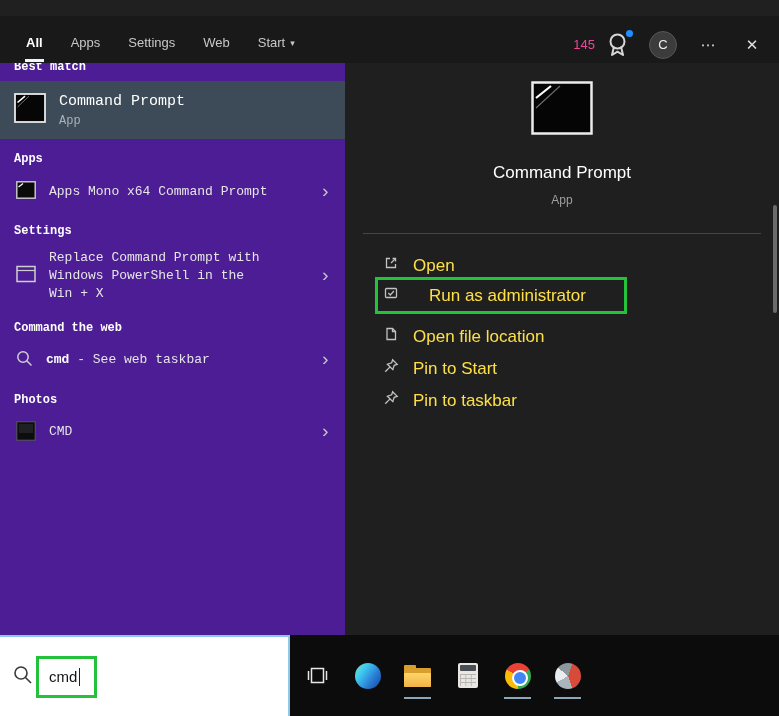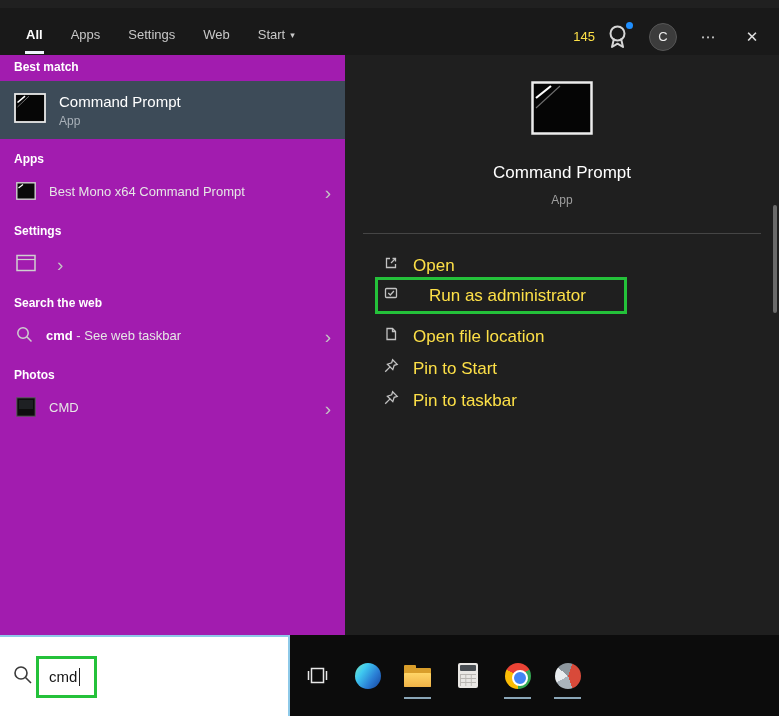--- a/index.html
+++ b/index.html
@@ -9,7 +9,7 @@
   .screen { position:relative; width:779px; height:716px; background:#202020; overflow:hidden; }
 
   
-  .topbar { position:absolute; top:8px; left:0; width:100%; height:47px; background:#191919;
+  .topbar { position:absolute; top:16px; left:0; width:100%; height:47px; background:#191919;
             display:flex; align-items:flex-start; padding:5px 14px 0 25px; z-index:5; }
   .tabs { display:flex; gap:26px; }
   .tab { display:flex; align-items:center; color:#c8c8c8; font-size:13px;

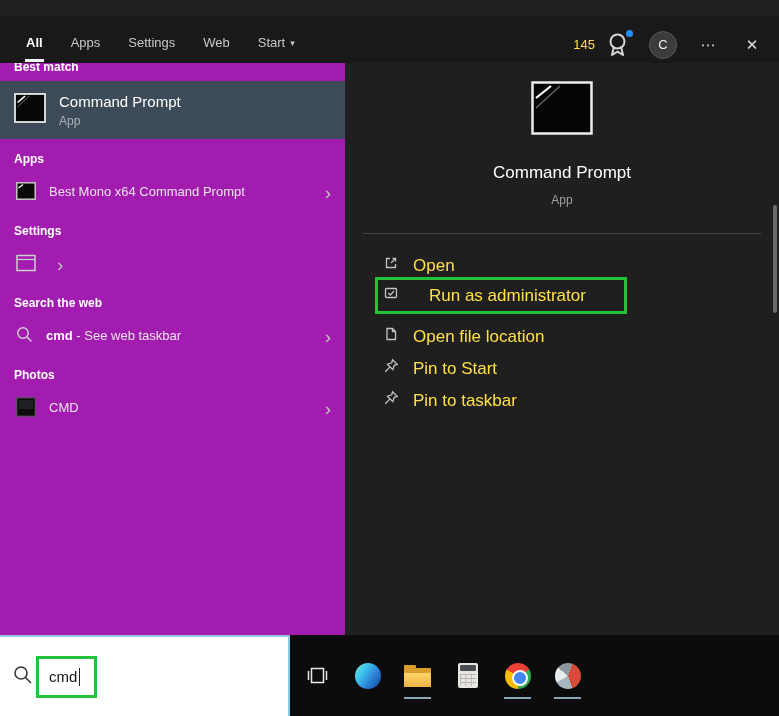--- a/index.html
+++ b/index.html
@@ -18,7 +18,7 @@
   .tab .arrow { font-size:9px; margin-left:5px; color:#c8c8c8; }
   .topbar-right { margin-left:auto; display:flex; align-items:center; gap:18px; height:47px; }
   .rewards { display:flex; align-items:center; gap:9px; }
-  .rewards-count { color:#fde047; font-size:13px;text-align:right; }
+  .rewards-count { color:#ec4899; font-size:13px;text-align:right; }
   .rewards-badge { position:relative; width:27px; height:27px; display:inline-block; }
   .rewards-dot { position:absolute; top:-1px; right:-2px; width:7px; height:7px; border-radius:50%; background:#1f8fff; }
   .avatar { width:28px; height:28px; border-radius:50%; background:#3c3c3c; border:1px solid #565656;

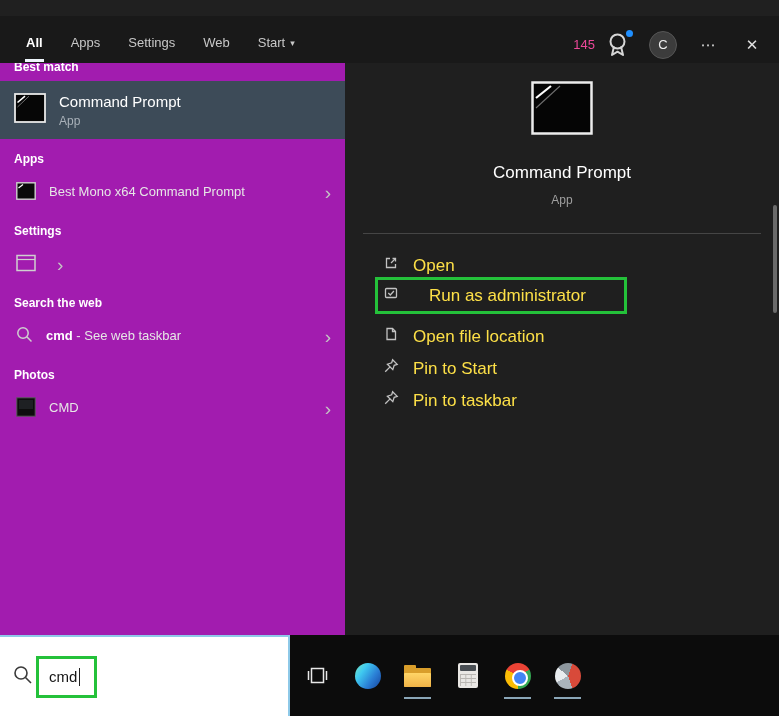--- a/index.html
+++ b/index.html
@@ -26,7 +26,7 @@
   .icon-btn { color:#e0e0e0; font-size:15px; width:26px; text-align:center; }
 
   
-  .left-panel { position:absolute; top:47px; left:0; width:345px; height:588px; background:#a21caf; }
+  .left-panel { position:absolute; top:47px; left:0; width:345px; height:588px; background:#4c1d95;font-family:Liberation Mono, monospace; }
   .section-header { padding:13px 14px 7px; font-size:12px; font-weight:700; color:#fff; }
   .best-match { height:58px; background:#3d4b58; display:flex; align-items:center; gap:13px; padding:0 14px; }
   .bm-title { font-size:15px; color:#fff; }

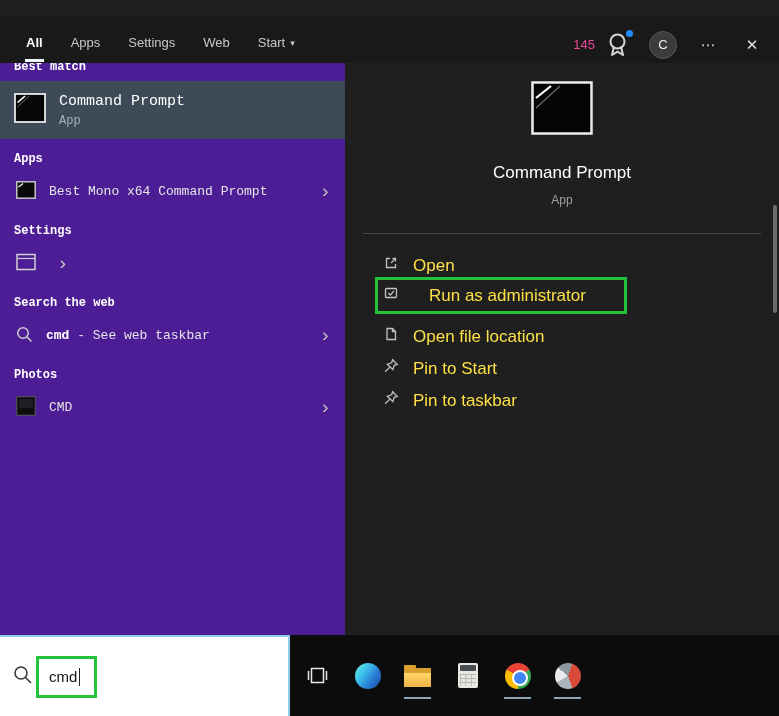--- a/index.html
+++ b/index.html
@@ -140,7 +140,7 @@
           <path d="M2.5 6 L7 2.5" stroke="#fff" stroke-width="1.2"></path>
         </svg>
       </span>
-      <span class="label" data-interactable="false">Best Mono x64 Command Prompt</span>
+      <span class="label" data-interactable="false">Apps Mono x64 Command Prompt</span>
       <span class="chevron" data-interactable="true">›</span>
     </div>
 

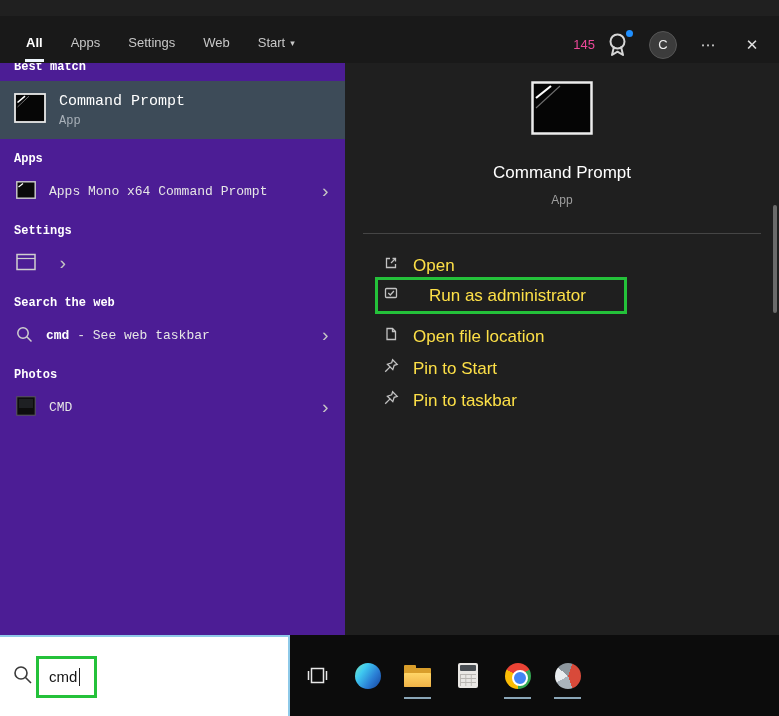--- a/index.html
+++ b/index.html
@@ -152,6 +152,7 @@
           <line x1="1" y1="5.5" x2="19" y2="5.5" stroke="#cfcfcf" stroke-width="1.2"></line>
         </svg>
       </span>
+      <span class="label" data-interactable="false"><span class="settings-label-inner">Replace Command Prompt with Windows PowerShell in the Win + X</span></span>
       <span class="chevron" data-interactable="true">›</span>
     </div>
 

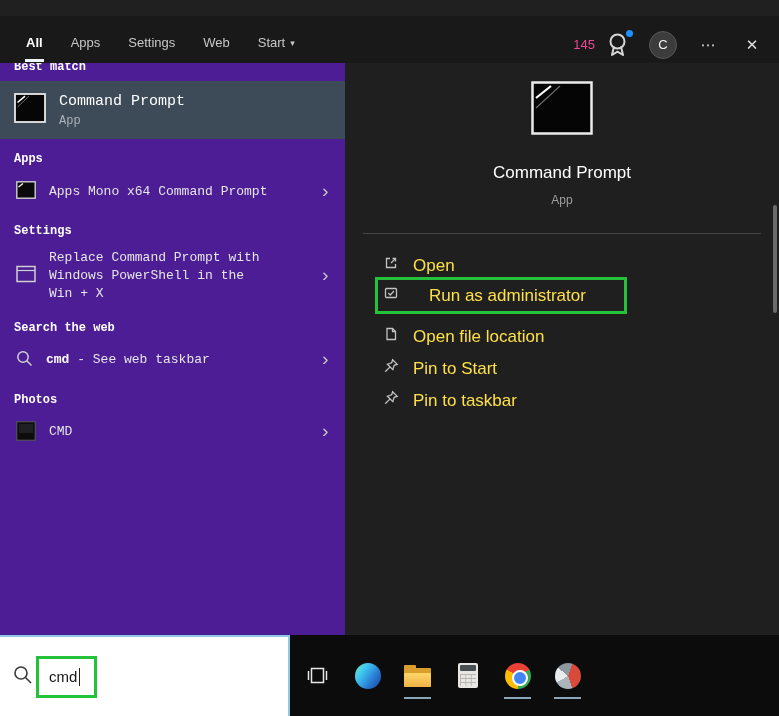--- a/index.html
+++ b/index.html
@@ -156,7 +156,7 @@
       <span class="chevron" data-interactable="true">›</span>
     </div>
 
-    <div class="section-header" data-interactable="false">Search the web</div>
+    <div class="section-header" data-interactable="false">Command the web</div>
     <div class="list-row" data-interactable="true">
       <span data-interactable="false">
         <svg width="17" height="17" viewBox="0 0 17 17">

**ACTION ITEM**:
Copy out every line of the data where the word "right" occurs.

**EXERCISE RESULT**:
   .topbar-right { margin-left:auto; display:flex; align-items:center; gap:18px; height:47px; }
-  .rewards-count { color:#fde047; font-size:13px;text-align:right; }
+  .rewards-count { color:#ec4899; font-size:13px;text-align:right; }
   .rewards-dot { position:absolute; top:-1px; right:-2px; width:7px; height:7px; border-radius:50%; background:#1f8fff; }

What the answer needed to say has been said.